Problématique

Cela fait maintenant plusieurs années que la question de la qualification des revenus perçus par des résidents belges, provenant de parts dans des sociétés civiles immobilières françaises (SCI) dotées de la personnalité juridique mais réputées fiscalement translucides par la loi française, fait l’objet de discussions.

De son côté, l’administration fiscale belge a toujours soutenu que ces revenus devaient être considérés comme des dividendes et partant, pouvaient être imposés en Belgique par application de la convention fiscale franco-belge.

La Cour de cassation a pris une position différente en affirmant, dans un arrêt du 2 décembre 2004, que ces revenus devaient être traités comme des revenus immobiliers, uniquement imposables en France.

Evolution : une jurisprudence partagée

Au cours des années qui ont suivi, la Cour a été suivie par certaines juridictions. Le tribunal de première instance de Bruxelles (jugement du 20 novembre 2009) et la Cour d’appel de Liège (arrêt du 17 février 2010) ont par exemple réaffirmé que la position de l’Etat belge revenait à nier la fiction de droit français qui consiste à considérer ces revenus comme des revenus immobiliers directs des associés de la SCI.

L’administration ne s’est toutefois jamais ralliée à cette lecture et sa position a été consacrée par des décisions du tribunal de Bruxelles (jugement du 11 février 2010) et du tribunal de Bruges (jugement du 17 avril 2012) qui se sont écartées de la position de la Cour de cassation en affirmant que les revenus distribués par une SCI ne pouvaient être considérés comme étant des revenus immobiliers, le droit interne français les considérant d’ailleurs comme étant des revenus mobiliers et non fonciers.

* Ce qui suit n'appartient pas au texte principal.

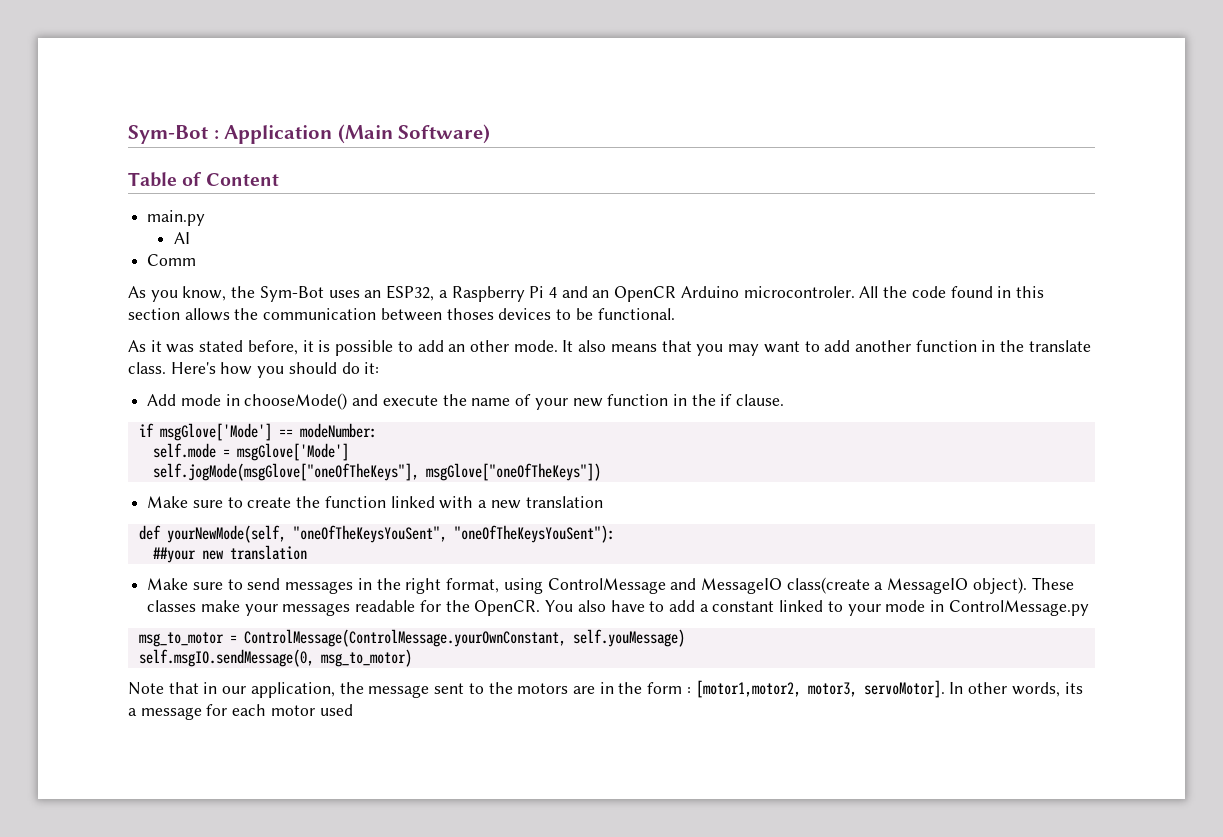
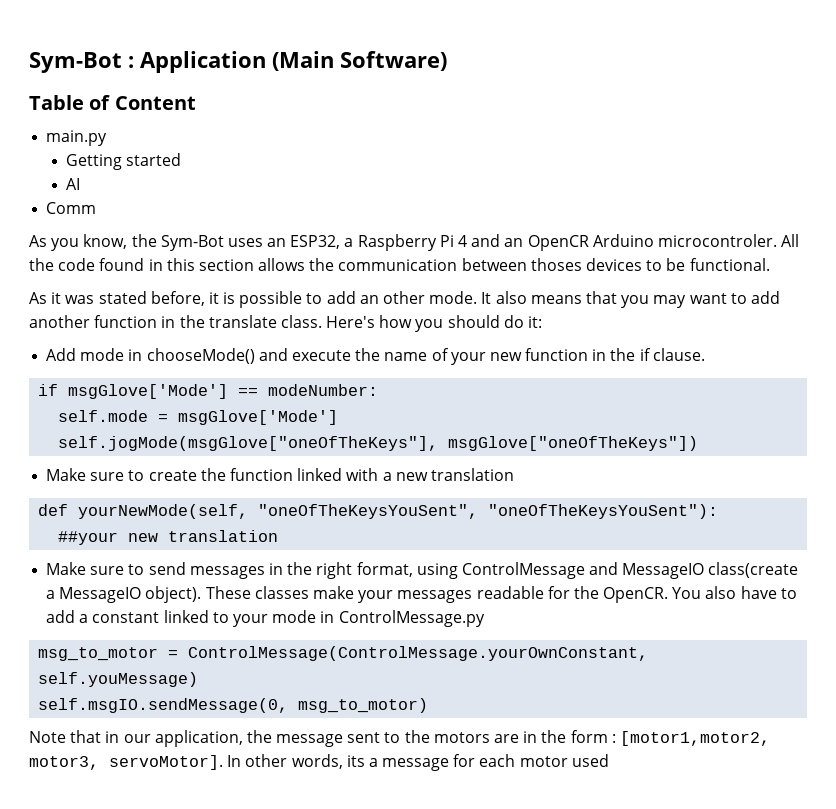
(206, 218) none -> [66,153,182,170] // Getting started

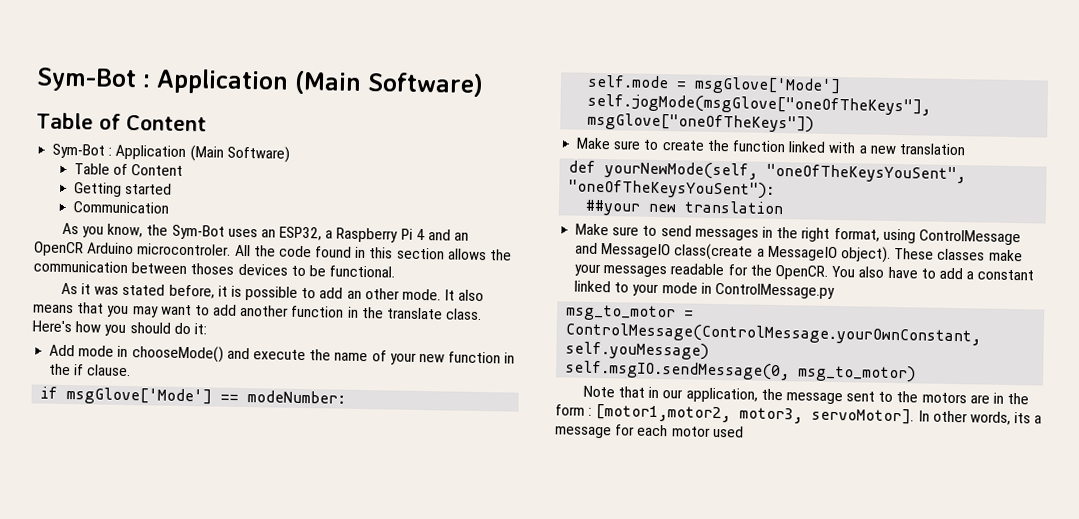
[29,51,447,73] [29,95,196,110] [46,130,108,146] Sym-Bot : Application (Main Software) // Table of Content // main.py -> [36,67,484,98] [36,112,207,132] [52,143,290,163] [74,163,184,176] Sym-Bot : Application (Main Software) // Table of Content // Sym-Bot : Application (Main Software) // Table of Content
[66,178,81,190] [46,202,97,214] AI // Comm -> [73,201,170,214] Communication

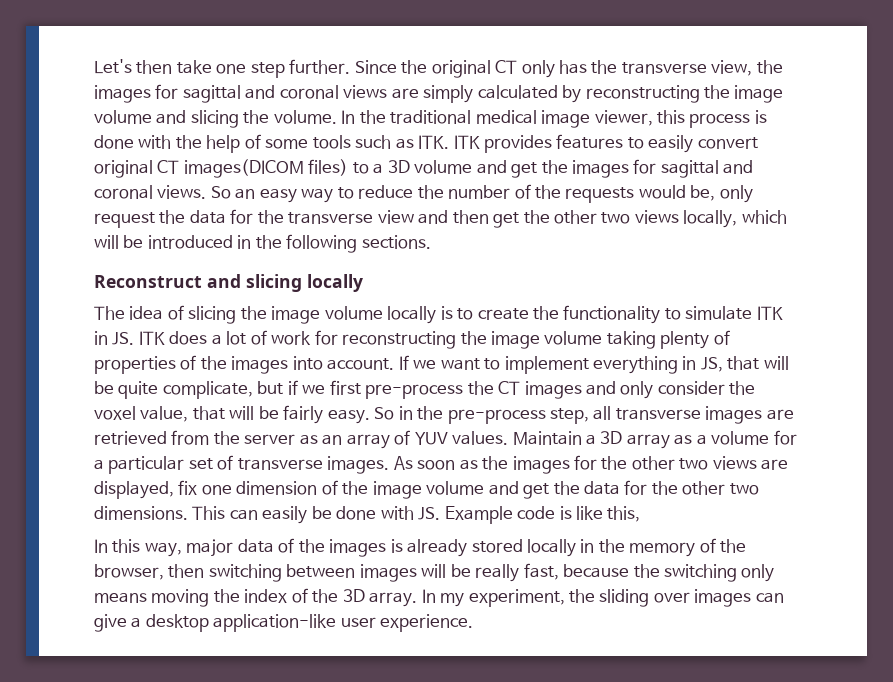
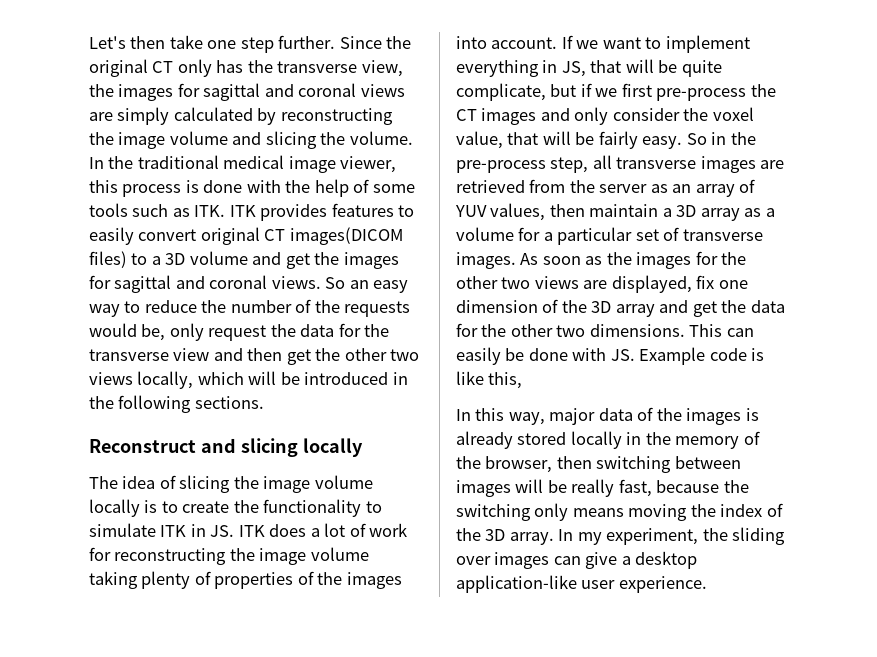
[452,431,582,445] values. Maintain -> [490,203,659,221] values, then maintain
[372,481,485,499] image volume -> [591,301,655,317] 3D array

Cette approche se justifie par le fait que la transparence fiscale qui s’applique en France à la SCI de droit commun est une forme incomplète de transparence : si la SCI est soumise à des modalités particulières d’imposition selon lesquelles son résultat net est imposé dans le chef des associés, il n’en demeure pas moins qu’elle est dotée de la personnalité juridique et qu’elle recueille elle-même ses revenus qui ne sont pas attribués directement aux associés.

Dernier rebondissement

Très récemment, le tribunal de Bruges – qui s’était pourtant prononcé en faveur de la thèse de l’administration en avril 2012 – a été à l’encontre de sa dernière décision en affirmant que les revenus de SCI ne pouvaient être considérés comme des revenus mobiliers au sens de l’article 15 de la convention franco-belge et ne pouvaient donc pas être imposés en Belgique.

Le tribunal justifie sa décision de la façon suivante : l’article 15 de la convention fait référence aux revenus « d’autres parts sociales ». Ces termes n’étant pas définis dans la convention, il convient de retenir la signification attribuée par la législation des Etats contractants. Or, selon le droit français, les revenus de parts sociales ne sont imposables en France comme revenus mobiliers dans le chef des bénéficiaires que si la société a opté pour l’impôt des sociétés, ce qui n’est pas le cas en l’espèce.

Cette décision ne semble toutefois pas clore définitivement le débat.

En effet, si l’on considère que les revenus distribués par une SCI translucide ne tombent ni dans le champ d’application de l’article 3 de la convention (relatif aux revenus immobiliers), ni dans le champ d’application de l’article 15 (relatif aux dividendes), on devrait alors se référer à la disposition de la convention relative aux revenus innomés qui prévoit une imposition dans l’Etat de résidence du bénéficiaire. En suivant cette logique, on retomberait alors sur une imposition en Belgique des revenus de SCI en tant que dividendes, selon les taux et conditions prévus par le droit belge.